Start of Block

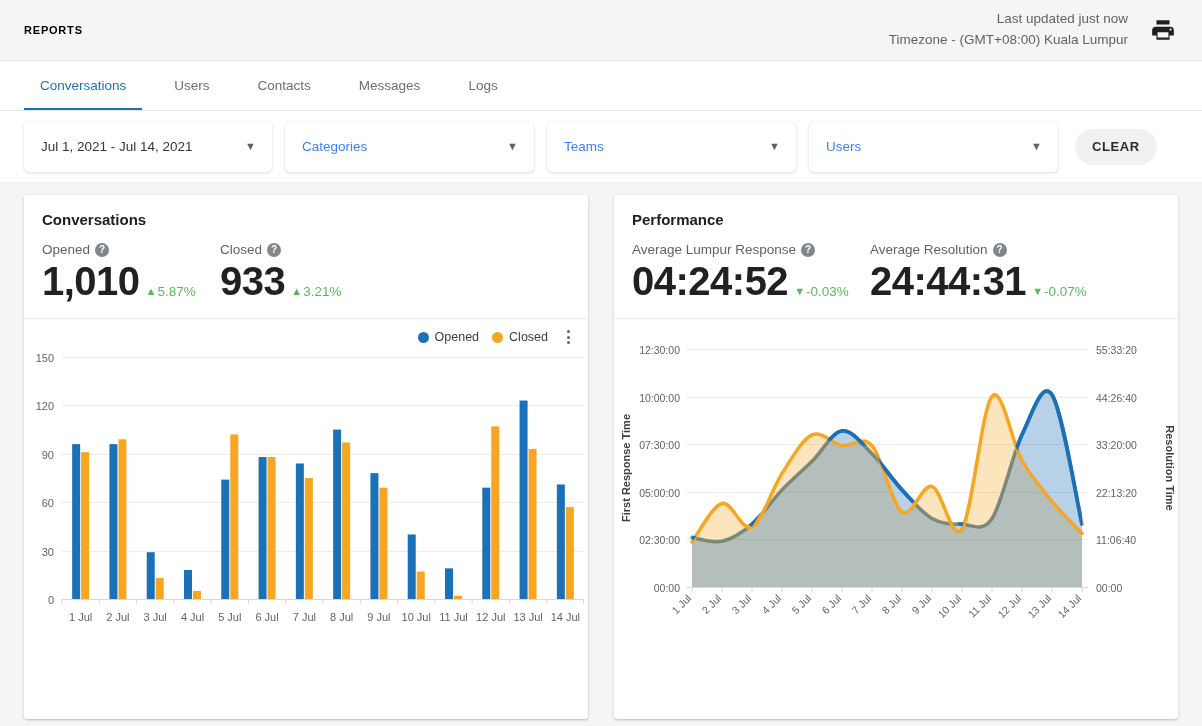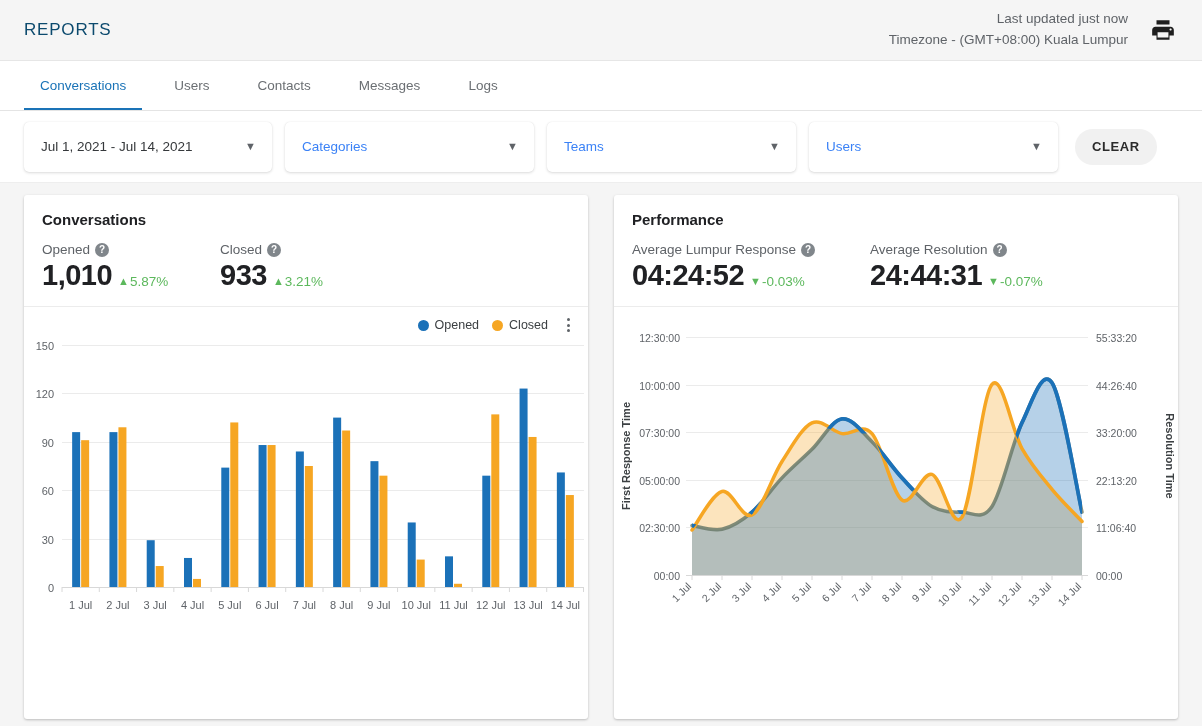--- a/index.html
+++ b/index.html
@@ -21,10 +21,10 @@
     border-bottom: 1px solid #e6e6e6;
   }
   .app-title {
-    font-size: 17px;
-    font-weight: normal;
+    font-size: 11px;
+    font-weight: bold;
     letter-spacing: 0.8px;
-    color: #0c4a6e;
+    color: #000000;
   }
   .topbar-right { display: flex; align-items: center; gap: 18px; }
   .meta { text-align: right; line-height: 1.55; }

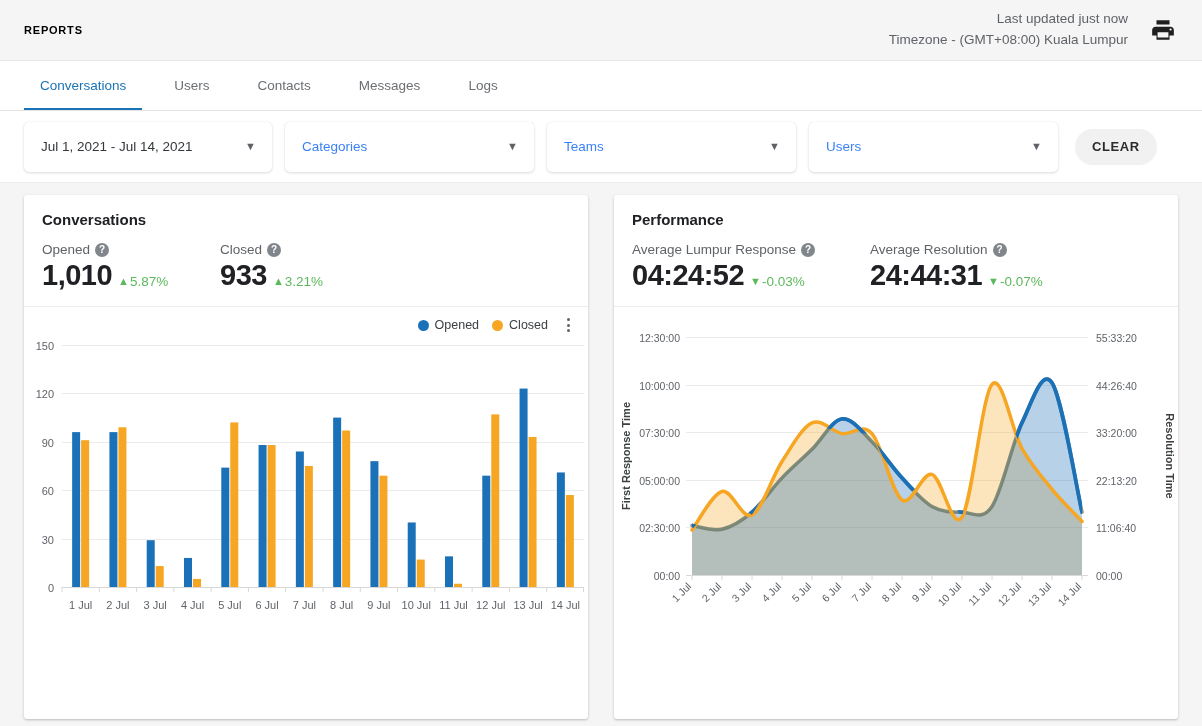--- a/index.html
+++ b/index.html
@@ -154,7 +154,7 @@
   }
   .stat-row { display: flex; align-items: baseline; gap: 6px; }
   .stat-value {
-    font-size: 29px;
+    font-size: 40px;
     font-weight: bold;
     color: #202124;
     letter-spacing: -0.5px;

End of Block
Start of Block

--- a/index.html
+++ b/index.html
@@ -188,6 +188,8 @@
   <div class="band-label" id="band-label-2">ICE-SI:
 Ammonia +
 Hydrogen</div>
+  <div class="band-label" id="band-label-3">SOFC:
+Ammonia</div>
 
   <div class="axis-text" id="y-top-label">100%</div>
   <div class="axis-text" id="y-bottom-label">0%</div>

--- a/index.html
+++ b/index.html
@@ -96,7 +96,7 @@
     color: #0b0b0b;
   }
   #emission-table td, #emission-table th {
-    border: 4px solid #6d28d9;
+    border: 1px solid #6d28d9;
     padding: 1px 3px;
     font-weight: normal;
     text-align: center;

End of Block

Problem details:
Where a line above includes "font", copy that line.

Finished exercise:
-    font-size: 17px;
-    font-weight: normal;
+    font-size: 11px;
+    font-weight: bold;
-    font-size: 29px;
+    font-size: 40px;
     font-weight: bold;
     font-weight: normal;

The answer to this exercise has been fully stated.